Si encuentras el trozo que se ha desprendido, puedes conservarlo y llevarlo a consulta, aunque no siempre será posible reutilizarlo.
¿Cuándo conviene acudir cuanto antes?
Es recomendable revisar la pieza aunque no duela, especialmente si la fractura es reciente. La valoración debería realizarse con mayor rapidez si aparece dolor intenso, sensibilidad al frío o al calor, inflamación, sangrado o molestias al masticar.
También si notas que otra parte del diente empieza a moverse o si la fractura sigue aumentando.
Si aparece hinchazón importante o fiebre, conviene buscar atención sanitaria con mayor urgencia.
Que no duela no significa que no pueda empeorar
Una muela rota puede permanecer sin dolor durante un tiempo, pero eso no garantiza que la fractura esté estable. Seguir utilizando la pieza como si nada hubiera ocurrido puede hacer que se pierda más estructura y complicar su recuperación.
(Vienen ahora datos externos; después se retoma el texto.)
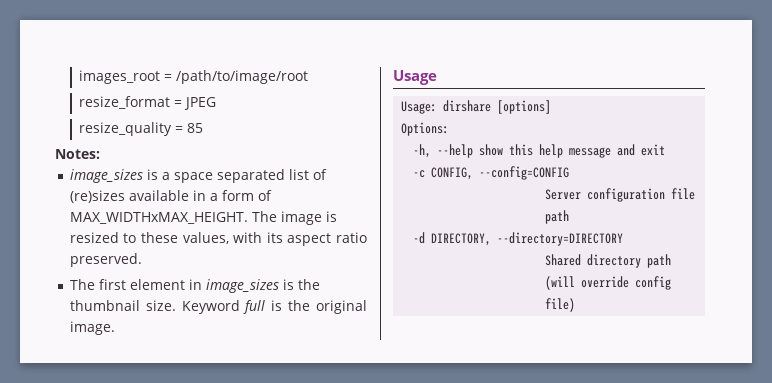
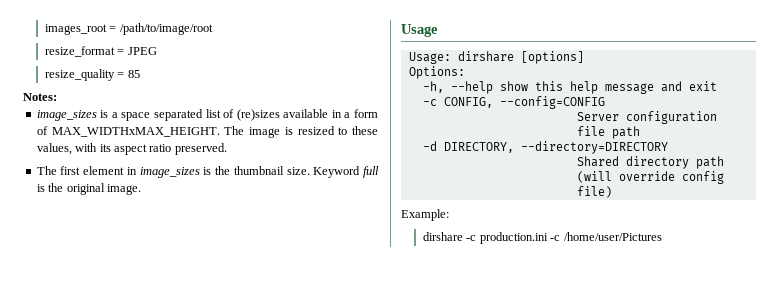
+ Example:
+ dirshare -c production.ini -c /home/user/Pictures

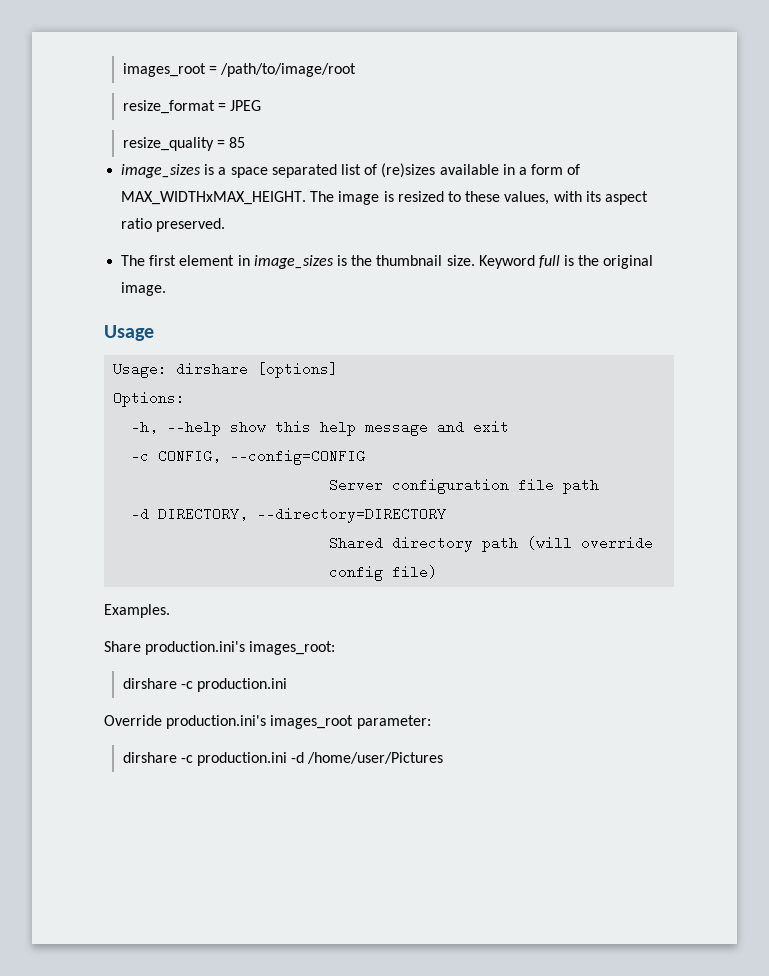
- Notes:
- Example:
- dirshare -c production.ini -c /home/user/Pictures
+ Examples.
+ Share production.ini's images_root:
+ dirshare -c production.ini
+ Override production.ini's images_root parameter:
+ dirshare -c production.ini -d /home/user/Pictures

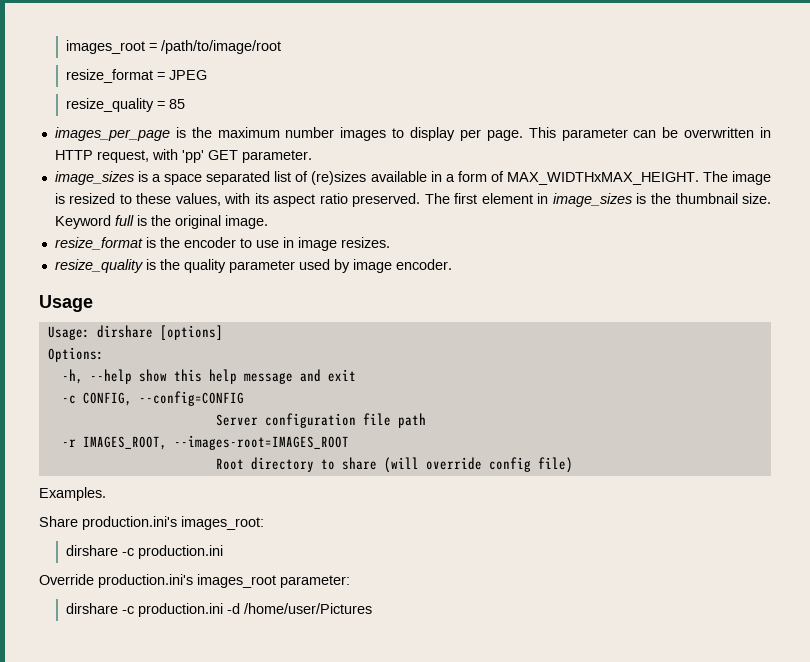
+ images_per_page is the maximum number images to display per page. This parameter can be overwritten in HTTP request, with 'pp' GET parameter.
- The image is resized to these values, with its aspect ratio preserved.
- The first element in image_sizes is the thumbnail size.
+ The image is resized to these values, with its aspect ratio preserved. The first element in image_sizes is the thumbnail size.
+ resize_format is the encoder to use in image resizes.
+ resize_quality is the quality parameter used by image encoder.
- -d DIRECTORY, --directory=DIRECTORY
- Shared directory path (will override config file)
+ -r IMAGES_ROOT, --images-root=IMAGES_ROOT
+ Root directory to share (will override config file)

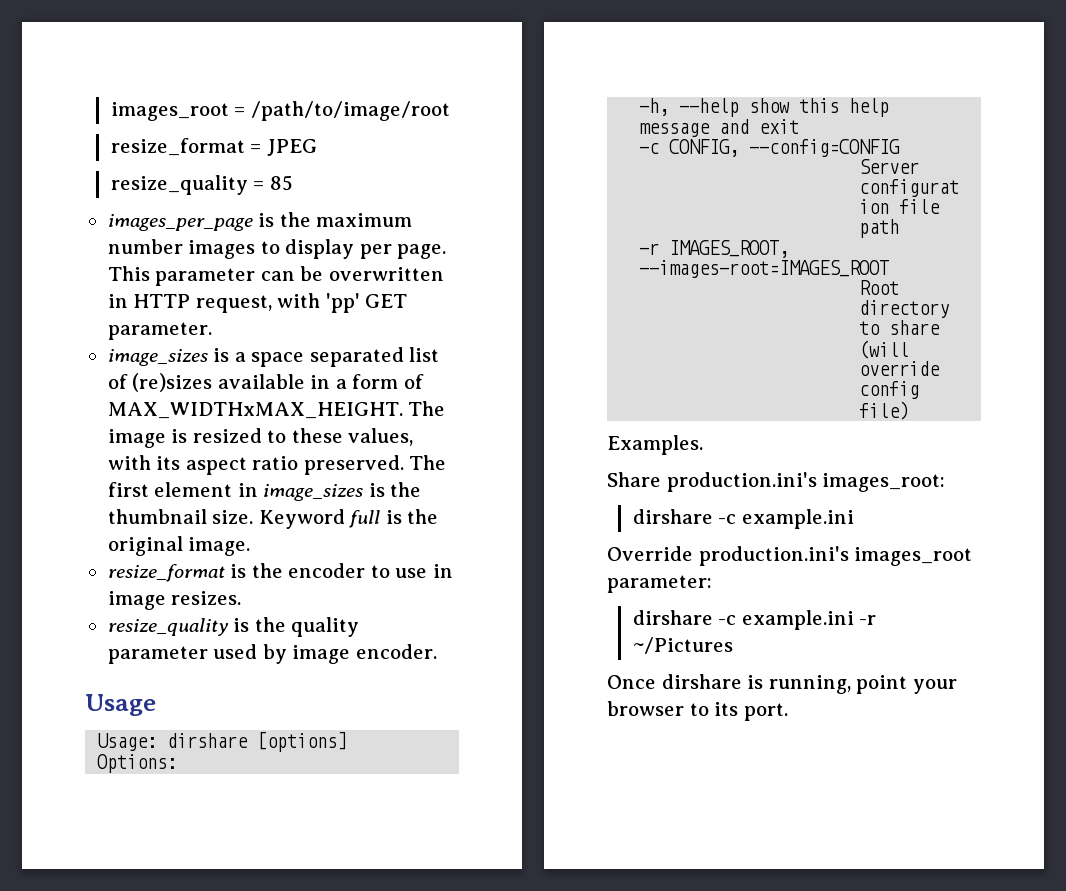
  Share production.ini's images_root:
- dirshare -c production.ini
+ dirshare -c example.ini
- dirshare -c production.ini -d /home/user/Pictures
+ dirshare -c example.ini -r ~/Pictures
+ Once dirshare is running, point your browser to its port.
En Clínica Dental MB Aldaia valoramos este tipo de fracturas estudiando cuánto tejido sano queda, el estado de la pulpa, la mordida y la causa que ha provocado la rotura. El objetivo es conservar la pieza siempre que exista un pronóstico razonable y hacerlo con la solución más conservadora posible.
Porque cuando una muela se rompe sin dolor, la ausencia de molestias no debería ser una razón para esperar. Muchas veces es precisamente la oportunidad de tratarla antes de que empiece a dar problemas.